Christian Prudhomme aime surprendre les coureurs. S’il n’y a rien à redire sur le parcours sans faute de cette première semaine, le changement de règlement sur le sprint intermédiaire provoque quelques remous sur la route et en dehors. En cause le zèle mis par le jury des commissaires pour déclasser des sprinteurs chaque jour.
Article rédigé par Xavier Richard
France Télévisions
Publié
Temps de lecture : 6min
 

Une nouvelle donne
En ne mettant plus qu’un seul sprint intermédiaire avec une carotte de 25 pts pour le premier, la bataille du maillot vert allait prendre un nouveau virage plus spectaculaire. Depuis le Grand Départ de Vendée, on a été servi avec des sprints disputés, du frottement et aucune chute. En revanche, ça n’a pas été du goût des commissaires qui ont déclassé à tout de bras. « Pour moi, c’est le changement de système des sprints intermédiaires qui est responsable, explique Bernhard Eisel, l’un des poissons pilotes du Britannique chez HTC. Ça je ne le comprends pas.
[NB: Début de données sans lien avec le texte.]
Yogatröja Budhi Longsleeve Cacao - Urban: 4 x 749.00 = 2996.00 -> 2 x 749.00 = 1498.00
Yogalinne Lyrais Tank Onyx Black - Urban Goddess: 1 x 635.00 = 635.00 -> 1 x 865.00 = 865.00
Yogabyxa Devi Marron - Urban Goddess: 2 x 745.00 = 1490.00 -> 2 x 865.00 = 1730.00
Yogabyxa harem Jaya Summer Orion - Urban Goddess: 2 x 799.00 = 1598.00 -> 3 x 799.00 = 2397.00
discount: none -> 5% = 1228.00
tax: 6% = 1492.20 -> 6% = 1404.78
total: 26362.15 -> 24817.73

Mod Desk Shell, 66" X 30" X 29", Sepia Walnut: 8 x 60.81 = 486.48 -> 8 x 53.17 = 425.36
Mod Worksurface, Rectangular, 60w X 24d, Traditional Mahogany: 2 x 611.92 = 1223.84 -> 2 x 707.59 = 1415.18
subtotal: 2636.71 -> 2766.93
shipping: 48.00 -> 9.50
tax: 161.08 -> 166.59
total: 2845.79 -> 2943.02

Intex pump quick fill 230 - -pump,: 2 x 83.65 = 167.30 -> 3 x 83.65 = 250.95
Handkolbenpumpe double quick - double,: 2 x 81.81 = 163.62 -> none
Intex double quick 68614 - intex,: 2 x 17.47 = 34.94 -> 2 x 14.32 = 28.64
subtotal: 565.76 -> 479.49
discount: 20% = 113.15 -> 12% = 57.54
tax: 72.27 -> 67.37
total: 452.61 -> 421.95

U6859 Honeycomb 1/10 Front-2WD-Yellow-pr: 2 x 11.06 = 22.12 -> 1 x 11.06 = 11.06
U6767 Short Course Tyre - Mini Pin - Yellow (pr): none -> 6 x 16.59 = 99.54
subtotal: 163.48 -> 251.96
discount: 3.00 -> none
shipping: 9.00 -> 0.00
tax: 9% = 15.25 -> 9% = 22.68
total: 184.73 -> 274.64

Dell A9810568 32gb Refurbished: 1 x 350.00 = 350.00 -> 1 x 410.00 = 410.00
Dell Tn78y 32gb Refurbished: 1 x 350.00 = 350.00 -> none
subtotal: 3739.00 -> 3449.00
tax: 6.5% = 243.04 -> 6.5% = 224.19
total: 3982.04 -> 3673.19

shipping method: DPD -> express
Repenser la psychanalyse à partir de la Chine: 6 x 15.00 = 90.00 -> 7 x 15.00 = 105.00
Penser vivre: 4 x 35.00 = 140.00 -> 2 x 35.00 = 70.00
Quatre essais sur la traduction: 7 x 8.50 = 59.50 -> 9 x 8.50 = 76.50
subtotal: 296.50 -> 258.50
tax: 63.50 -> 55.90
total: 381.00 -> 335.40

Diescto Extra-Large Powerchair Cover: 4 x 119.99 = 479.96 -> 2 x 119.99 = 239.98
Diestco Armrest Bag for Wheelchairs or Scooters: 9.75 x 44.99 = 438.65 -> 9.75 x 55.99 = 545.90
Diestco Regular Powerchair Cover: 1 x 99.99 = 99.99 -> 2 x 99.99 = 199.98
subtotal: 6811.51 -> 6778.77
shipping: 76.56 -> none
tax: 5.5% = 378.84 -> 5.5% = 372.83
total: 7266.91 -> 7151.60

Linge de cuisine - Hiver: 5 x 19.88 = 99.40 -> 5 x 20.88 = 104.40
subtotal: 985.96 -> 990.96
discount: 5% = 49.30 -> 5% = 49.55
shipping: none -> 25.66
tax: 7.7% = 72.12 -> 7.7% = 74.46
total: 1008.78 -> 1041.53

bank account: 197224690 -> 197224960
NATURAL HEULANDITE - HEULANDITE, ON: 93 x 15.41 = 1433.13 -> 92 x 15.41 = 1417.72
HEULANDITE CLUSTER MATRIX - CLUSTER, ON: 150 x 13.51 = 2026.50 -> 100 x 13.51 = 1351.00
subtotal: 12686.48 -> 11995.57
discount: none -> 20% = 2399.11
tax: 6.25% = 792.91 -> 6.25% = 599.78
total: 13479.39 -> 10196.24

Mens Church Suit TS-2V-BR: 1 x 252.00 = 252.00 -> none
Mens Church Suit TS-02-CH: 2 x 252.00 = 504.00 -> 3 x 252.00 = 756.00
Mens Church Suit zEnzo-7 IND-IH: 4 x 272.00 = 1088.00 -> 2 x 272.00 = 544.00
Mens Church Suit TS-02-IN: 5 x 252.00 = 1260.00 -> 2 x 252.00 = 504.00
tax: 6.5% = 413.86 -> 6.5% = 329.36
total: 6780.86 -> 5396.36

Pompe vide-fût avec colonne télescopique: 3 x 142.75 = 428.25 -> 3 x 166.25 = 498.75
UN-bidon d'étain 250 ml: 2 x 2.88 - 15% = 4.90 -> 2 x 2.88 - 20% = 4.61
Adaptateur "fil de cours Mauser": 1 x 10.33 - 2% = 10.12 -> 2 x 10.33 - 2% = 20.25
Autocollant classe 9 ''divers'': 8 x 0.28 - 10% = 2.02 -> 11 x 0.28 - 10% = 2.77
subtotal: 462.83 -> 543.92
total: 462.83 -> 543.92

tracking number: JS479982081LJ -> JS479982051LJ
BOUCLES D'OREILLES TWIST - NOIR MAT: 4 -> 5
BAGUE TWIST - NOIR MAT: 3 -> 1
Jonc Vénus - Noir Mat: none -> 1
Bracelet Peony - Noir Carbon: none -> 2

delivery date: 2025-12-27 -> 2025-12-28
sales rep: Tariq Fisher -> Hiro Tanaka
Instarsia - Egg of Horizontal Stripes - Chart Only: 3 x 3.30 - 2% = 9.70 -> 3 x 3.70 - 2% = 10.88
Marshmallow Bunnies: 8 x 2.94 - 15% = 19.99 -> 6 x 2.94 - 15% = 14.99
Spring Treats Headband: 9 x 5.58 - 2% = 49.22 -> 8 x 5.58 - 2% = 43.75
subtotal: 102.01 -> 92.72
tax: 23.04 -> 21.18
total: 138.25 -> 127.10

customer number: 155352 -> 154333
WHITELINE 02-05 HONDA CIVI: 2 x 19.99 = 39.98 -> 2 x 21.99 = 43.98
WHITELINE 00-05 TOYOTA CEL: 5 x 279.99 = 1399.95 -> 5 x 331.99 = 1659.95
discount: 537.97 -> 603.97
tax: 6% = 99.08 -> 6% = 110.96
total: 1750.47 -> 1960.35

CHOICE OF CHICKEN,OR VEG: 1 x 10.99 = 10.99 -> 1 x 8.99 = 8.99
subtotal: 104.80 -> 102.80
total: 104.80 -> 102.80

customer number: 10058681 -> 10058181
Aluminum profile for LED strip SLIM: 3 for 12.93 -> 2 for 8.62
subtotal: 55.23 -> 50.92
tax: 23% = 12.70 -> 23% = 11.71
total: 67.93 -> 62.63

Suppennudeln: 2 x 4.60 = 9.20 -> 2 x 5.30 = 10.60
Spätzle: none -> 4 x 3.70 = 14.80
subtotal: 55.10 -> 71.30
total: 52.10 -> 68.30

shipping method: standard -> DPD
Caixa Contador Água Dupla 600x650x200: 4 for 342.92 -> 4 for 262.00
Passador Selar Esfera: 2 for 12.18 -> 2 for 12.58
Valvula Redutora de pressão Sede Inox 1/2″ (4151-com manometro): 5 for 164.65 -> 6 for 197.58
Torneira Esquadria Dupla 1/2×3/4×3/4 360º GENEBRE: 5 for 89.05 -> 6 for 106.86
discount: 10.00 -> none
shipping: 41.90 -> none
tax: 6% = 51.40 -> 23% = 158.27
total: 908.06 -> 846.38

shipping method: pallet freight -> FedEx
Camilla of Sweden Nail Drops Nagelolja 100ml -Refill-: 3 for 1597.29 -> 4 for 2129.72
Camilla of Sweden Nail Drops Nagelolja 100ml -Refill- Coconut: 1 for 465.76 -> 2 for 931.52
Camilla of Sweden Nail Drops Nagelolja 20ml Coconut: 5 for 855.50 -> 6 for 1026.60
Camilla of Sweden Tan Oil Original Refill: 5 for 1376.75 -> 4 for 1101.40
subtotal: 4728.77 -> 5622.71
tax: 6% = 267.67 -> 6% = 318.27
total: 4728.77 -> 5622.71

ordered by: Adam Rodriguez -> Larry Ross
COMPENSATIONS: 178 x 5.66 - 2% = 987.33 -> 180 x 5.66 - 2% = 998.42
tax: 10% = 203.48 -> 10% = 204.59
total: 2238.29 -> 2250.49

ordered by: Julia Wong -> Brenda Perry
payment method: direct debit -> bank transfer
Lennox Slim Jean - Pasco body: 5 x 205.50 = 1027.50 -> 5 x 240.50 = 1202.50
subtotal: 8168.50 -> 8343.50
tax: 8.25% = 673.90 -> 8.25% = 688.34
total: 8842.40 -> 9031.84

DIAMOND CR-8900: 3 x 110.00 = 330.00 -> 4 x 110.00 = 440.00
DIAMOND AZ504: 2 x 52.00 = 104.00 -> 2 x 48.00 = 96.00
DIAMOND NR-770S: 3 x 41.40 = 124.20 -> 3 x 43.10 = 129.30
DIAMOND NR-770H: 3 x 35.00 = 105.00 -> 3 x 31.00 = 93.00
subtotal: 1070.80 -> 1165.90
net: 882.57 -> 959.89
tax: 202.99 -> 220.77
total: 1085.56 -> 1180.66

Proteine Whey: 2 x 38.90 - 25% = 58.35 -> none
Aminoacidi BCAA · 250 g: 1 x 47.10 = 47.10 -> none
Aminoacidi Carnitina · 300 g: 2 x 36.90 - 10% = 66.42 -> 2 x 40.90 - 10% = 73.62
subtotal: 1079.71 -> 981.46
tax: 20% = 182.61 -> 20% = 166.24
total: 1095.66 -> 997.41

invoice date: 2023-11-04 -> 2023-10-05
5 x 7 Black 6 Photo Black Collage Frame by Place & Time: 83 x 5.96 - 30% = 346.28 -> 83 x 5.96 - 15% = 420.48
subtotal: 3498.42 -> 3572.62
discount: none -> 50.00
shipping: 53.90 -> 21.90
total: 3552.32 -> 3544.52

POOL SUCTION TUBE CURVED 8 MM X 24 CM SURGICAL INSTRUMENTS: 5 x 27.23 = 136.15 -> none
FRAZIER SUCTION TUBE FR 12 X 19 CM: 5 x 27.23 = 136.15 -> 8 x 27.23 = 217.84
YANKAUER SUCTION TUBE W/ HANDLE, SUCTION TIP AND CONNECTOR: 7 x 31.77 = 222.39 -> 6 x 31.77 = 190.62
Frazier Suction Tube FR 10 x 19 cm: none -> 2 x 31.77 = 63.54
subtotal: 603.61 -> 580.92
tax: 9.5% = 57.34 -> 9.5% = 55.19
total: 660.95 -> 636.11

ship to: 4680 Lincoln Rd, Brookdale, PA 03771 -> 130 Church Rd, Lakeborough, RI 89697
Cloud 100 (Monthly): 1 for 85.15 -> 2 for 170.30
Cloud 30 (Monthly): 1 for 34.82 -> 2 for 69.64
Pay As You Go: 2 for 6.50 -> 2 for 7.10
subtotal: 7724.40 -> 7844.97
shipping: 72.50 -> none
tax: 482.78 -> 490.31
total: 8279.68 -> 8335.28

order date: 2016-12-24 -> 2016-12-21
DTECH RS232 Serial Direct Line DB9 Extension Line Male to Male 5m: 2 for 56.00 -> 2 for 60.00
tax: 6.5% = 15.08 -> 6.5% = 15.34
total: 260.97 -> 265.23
C’est du spectacle mais pas pour nous. » Pour Jérôme Pineau, équipier de Boonen et Chavanel chez Quick Step, ces sprints intermédiaires sont même devenus des quasi-arrivées. « Ils rendent la course nerveuse par ces sprints et après il faudrait se faire des politesses. Je ne vois pas le but. Il y a 25 points en jeu et on sait tous l’importance que ça a sur le classement du maillot vert. »

Un cadre nécessaire
Devenus « responsables » dans des équipes professionnelles, certains anciens sprinteurs sont eux plus indulgents avec les commissaires. Un cadre doit être imposé aux coureurs. Il en va de la sécurité et de l’équité dans les sprints. « Dans la première semaine du Tour, il y a beaucoup de nervosité. Le jury doit fixer une ligne sinon les coureurs ils font droite-gauche et ce n’est pas normal », lance Mario Cipollini, vainqueur de douze étapes sur le Tour. Six fois vainqueur du maillot vert, Erik Zabel comprend son ancienne corporation mais aussi le travail ingrat du jury. « Ils ne font que leur travail, justifie-t-il. Les coureurs veulent aller vite et parfois ils franchissent la ligne rouge. C’est dur pour eux de juger. » Juger oui mais que si la balance de la justice est équilibrée. « Avant-hier, c’était Mark (Cavendish) et Hushovd. Hier, c’était Boonen et Rojas. Tout le monde est logé à la même enseigne, commente Eisel. Comme ça, je veux bien. Mais si c’est toujours contre ‘Cav’, ce n’est pas bien. » Concernant la ligne à ne pas franchir, l’Autrichien est plus circonspect. « Le problème c’est que le jury n’a pas une idée de ce qu’on peut faire ou pas dans un sprint. Sur les autres courses tout va bien et tu arrives ici et c’est un autre son de cloche. Ce n’est pas un règlement, c’est juste un commissaire qui décide. C’est une fois oui, une fois non. Pour nous, ce n’est pas seulement difficile, c’est nul ! »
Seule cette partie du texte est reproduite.